Гуревич весело рассмеялся. Он сильно изменился. Растолстел, куда-то подевался вечный страх в глазах и сутулые плечи. От него било оптимизмом и бесшабашной удалью. Гуревич верил, что справится с любой проблемой. И ему уже казалось, что он всегда таким был, только раньше скромничал по молодости.
— Вот так и родилась идея. Зачем делать универсального бота? Надо сделать универсальный рой! Смешанный рой, понимаешь? Боты разных серий, разных специальностей. Мы взяли за основу «пятерку» и «трешку». «Трешка» легкая, и мы еще облегчили ее. Ей не нужно самой много двигаться — ее до места работы несли вертолетики. Они сильные, они и пять малявок унесут. «Трешка», как и была, диагност. А у «пятерки» Дед предложил сделать разделение функций. И вот, ты понимаешь, мы набросали модель роя, все, можно подавать заявку на новый проект — и тут Мишка наносит последний удар. То самое, на что намекал, гаденыш. Деду звонят из Москвы и предлагают по-хорошему убраться на пенсию. До сих пор думаю, тот чертов тромб оторвался не случайно. Стресс. Понимаешь, у него вторую мечту из рук вырывали. На этот раз — осуществимую…
Виктор знал, что стресс ни при чем. Случайность. Нелепое совпадение. Дед не отдал бы мечту Мишке, пусть тот был бы хоть тридцать раз директор. И более того: проживи Дед до сегодняшнего дня, Мишка не смог бы развить бурную деятельность по оболваниванию всей страны.
Впрочем, как утверждал Гуревич, отнюдь не всей.
— Я всегда хотел поставить Деду памятник, — сказал Гуревич. — Настоящий. И я сделал это. Знаешь, Вить, у нас, у всей команды, за восемь лет не выскочило ни одной по-настоящему новой идеи. Все идеи — Дедовы. И это здорово. В списке разработчиков он на первой строке. Мы даже черную рамку никогда не ставили. Он с нами. Он живой. Ох, Витя, сколько же было проблем! Но я вспоминал его слова: Гоша, надо мыслить системно. Это моя мантра была.
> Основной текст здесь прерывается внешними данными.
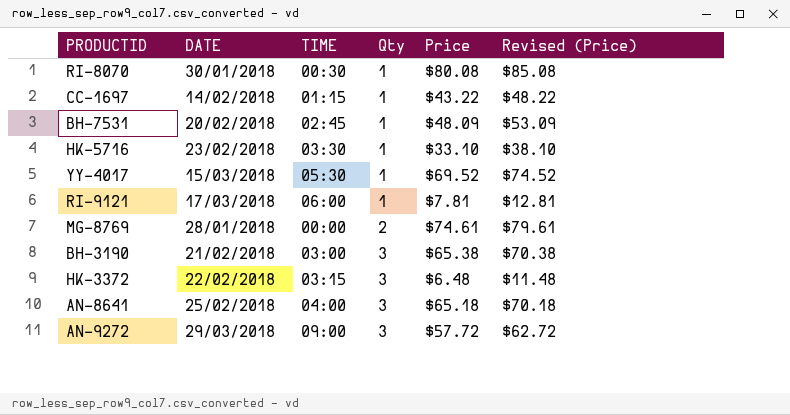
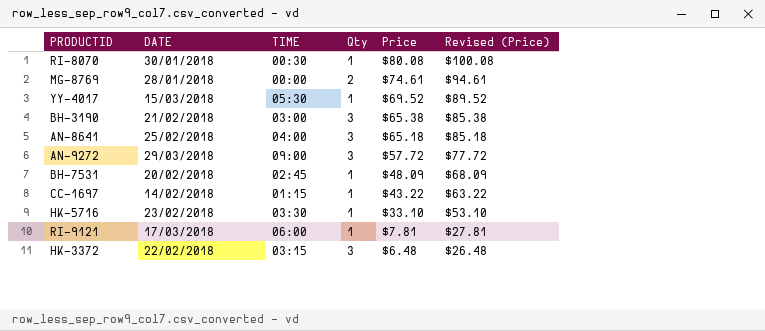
row order: Qty ascending -> Price descending
column Revised (Price) | formula: [Price] + 5 -> [Price] + 20

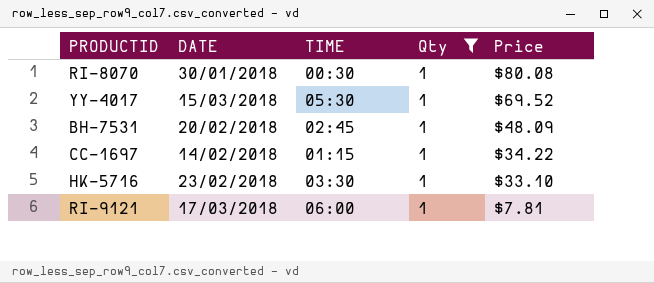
filter: none -> Qty = 1
column Revised (Price) | formula: [Price] + 20 -> none
CC-1697 | Price: $43.22 -> $34.22

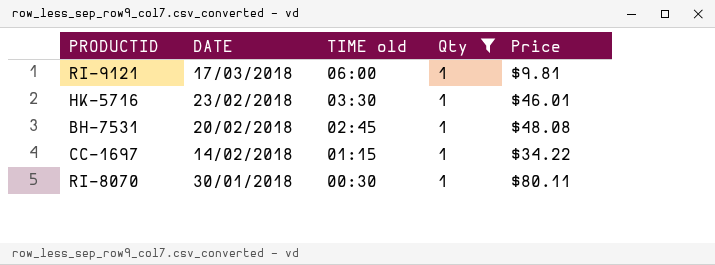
row order: Price descending -> DATE descending
column name: TIME -> TIME old
row YY-4017: 15/03/2018 | 05:30 | 1 | $69.52 -> none
RI-9121 | Price: $7.81 -> $9.81
HK-5716 | Price: $33.10 -> $46.01
BH-7531 | Price: $48.09 -> $48.08
RI-8070 | Price: $80.08 -> $80.11

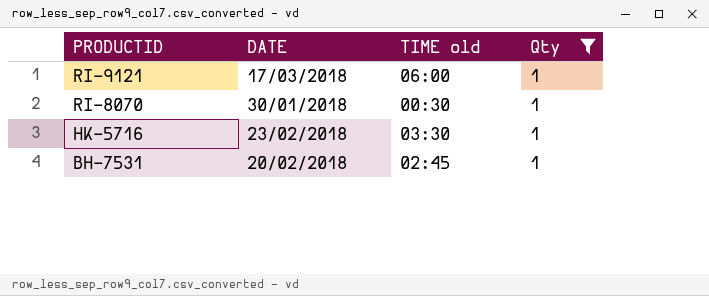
row order: DATE descending -> PRODUCTID descending
column Price | position: 5 -> none
row CC-1697: 14/02/2018 | 01:15 | 1 | $34.22 -> none

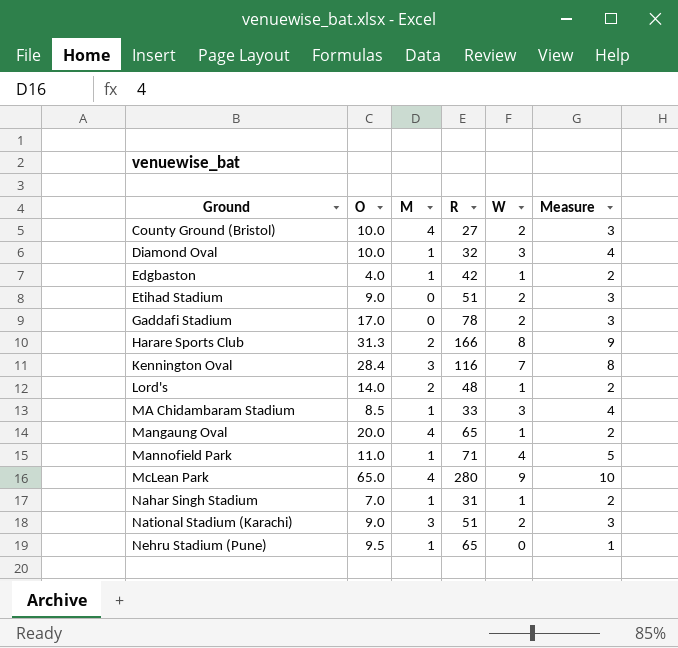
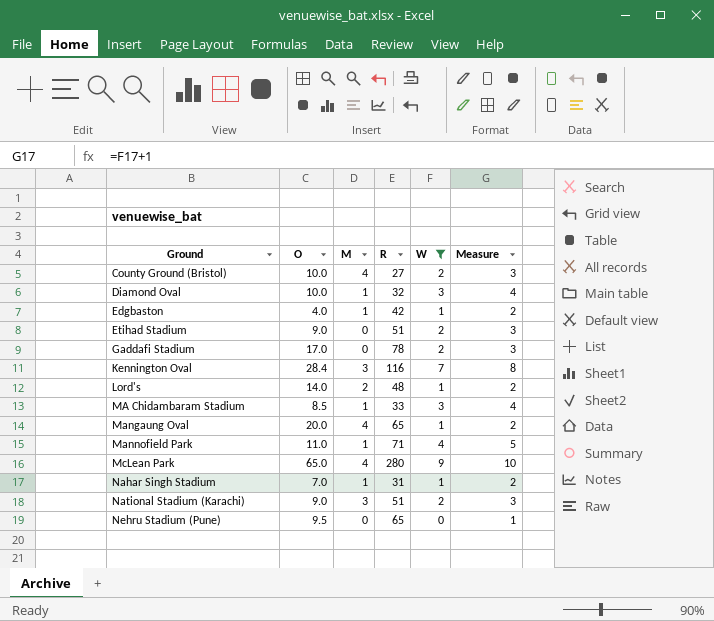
filter: none -> W != 8
Nehru Stadium (Pune) | M: 1 -> 0

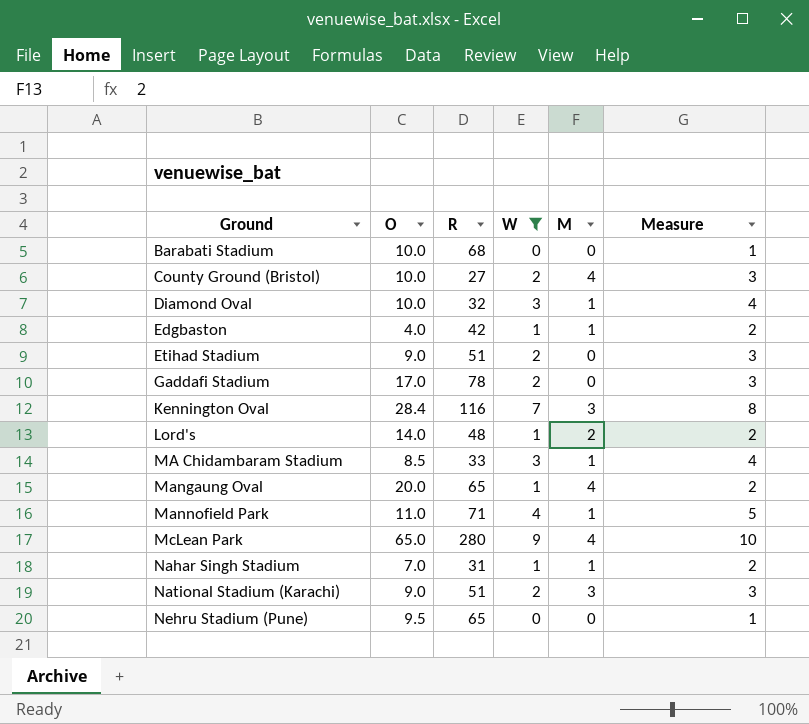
column M | position: 3 -> 5
row Barabati Stadium: none -> 10.0 | 68 | 0 | 0 | 1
У нас рой — три версии «трешки» и шесть версий «пятерки». У «трешки» и «пятерки» принципиально разные решения в прошивке. И надо было заставить их взаимодействовать. Надо было втолковать «пятерке», зачем необходимо разделение труда! Надо было… Ох! — Гуревич махнул рукой. — И наконец, два с половиной года назад я получил опытную партию. Испытания. Синтетика, мыши, обезьяны. Превосходно. Потом два года на добровольцах. Хотя откуда у меня добровольцы?! Никто их особо не спрашивал, как ты догадываешься. Но моя совесть чиста. Пусть они и зэки, ни один не погиб. Здоровее только стали. Когда я умру, то на небесах буду спокойно смотреть Деду в глаза.